A diferencia de los caciques provinciales -varios de los cuales ya lograron domar, aunque dificultosamente, los planteos salariales-, los jefes comunales todavía transitan masivamente por la senda de las negociaciones con los gremios. El escenario es delicado: ante la asfixia de las cuentas y el impacto de la inflación en las exigencias gremiales y en los gastos, ya estallaron huelgas, por caso, en los territorios bonaerense y santafesino.
Se explica entonces la avidez con la que los intendentes miran los planteos que le elevan por estas horas los mandatarios a Cristina de Kirchner, en el marco de las cumbres que arrancaron hace dos semanas en la residencia de Olivos (encuentros que tienen por objeto intentar evitar la estocada de dirigentes críticos para ampliar la coparticipación de lo recaudado en concepto del impuesto al cheque).
Esperan en los municipios que los reclamos de las provincias lleguen a buen puerto, ya que un aumento de las remesas coparticipables a los Estados subnacionales derivará automáticamente en una transferencia mayor a las comunas.

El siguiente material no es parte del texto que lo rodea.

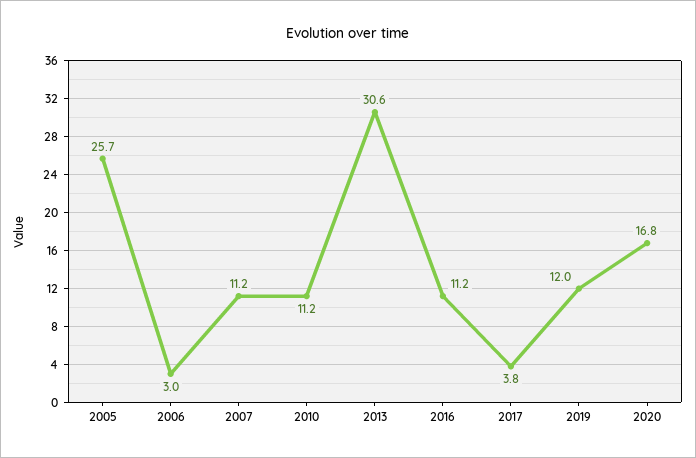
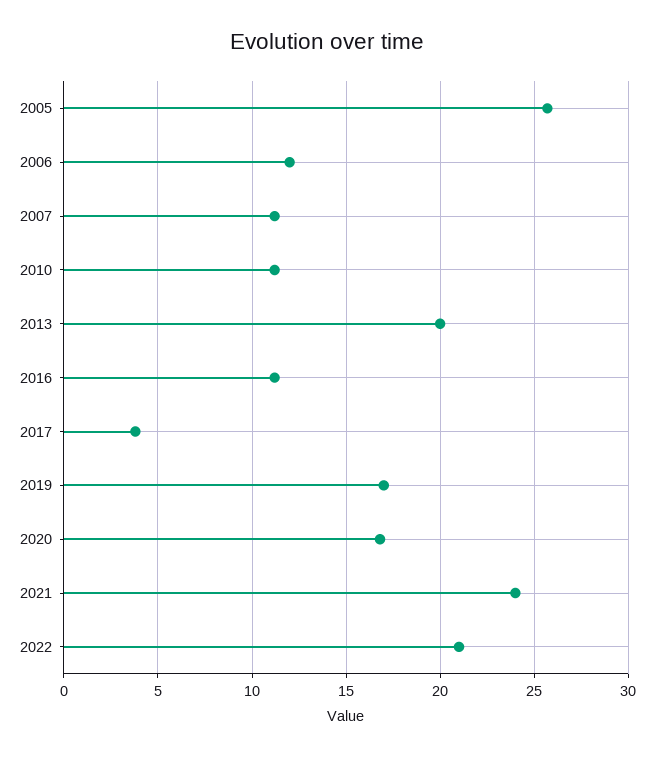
2006: 3 -> 12
2013: 30.6 -> 20
2019: 12 -> 17
2021: none -> 24
2022: none -> 21

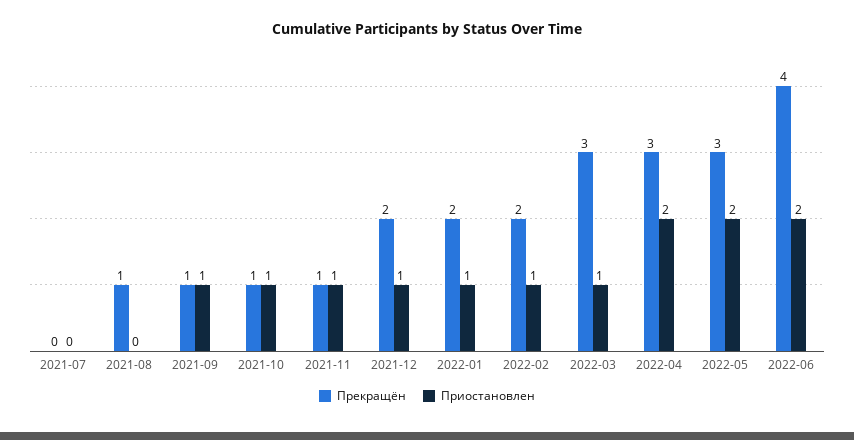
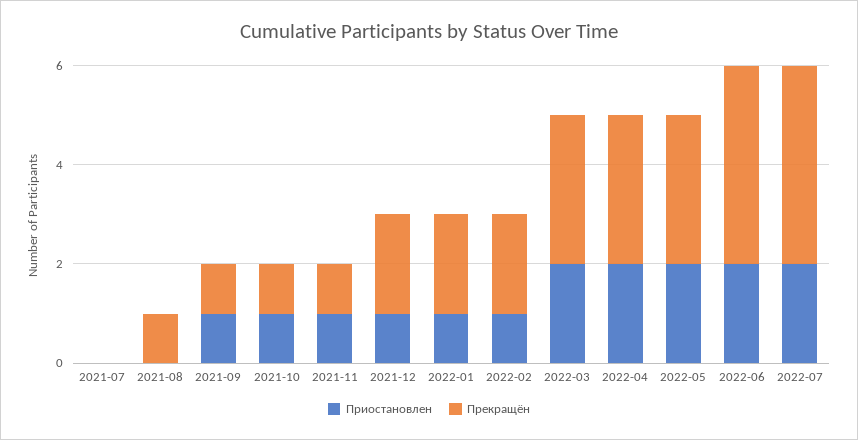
Приостановлен, 2022-03: 1 -> 2
Приостановлен, 2022-07: none -> 2
Прекращён, 2022-07: none -> 4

No obstante, los líderes locales pretenden asegurarse, además, un incremento en el porcentaje fijo del reparto fronteras adentro de cada provincia.
Aumento
Casi como en un mensaje hacia Balcarce 50, semanas atrás el radical Ricardo Colombi oficializó la suba del índice de coparticipación a las 68 comunas locales -que pasó del 15% al 16%- y anunció que planea llevar ese porcentaje al 19% en 2013.
En otros distritos, en cambio, una concesión similar aparece hoy por hoy lejana.
Veamos algunas postales que ilustran «la otra discusión» sobre la coparticipación:
«El Ejecutivo provincial recibió la inquietud de los intendentes y se explorarán alternativas a la actual distribución del fondo sojero», explicó el ministro de Gobierno, Juan Manuel Pedrini.
Esta vez fue el turno del legislador marplatense del socialismo Carlos Nivio, quien pidió que se incrementen en un 20% los recursos que la provincia envía a las comunas bajo ese rubro (hoy la tajada es del 16,14% de lo percibido en impuestos provinciales).
«La situación financiera de las municipalidades es cada vez más difícil, ya que no sólo no se les ha incrementado el porcentaje de la coparticipación, sino que ésta se ha reducido en términos reales», argumentó Nivio.
En este marco, un lote de jefes comunales del peronismo ensayó en las últimas horas una nueva variante para fogonear una mayor lluvia de recursos: intentarán arrancarle a Néstor Kirchner concesiones de asistencia financiera de distinto tenor, y hasta incluso pretenden cobrar parte del Impuesto al Valor Agregado y quedarse con una tajada.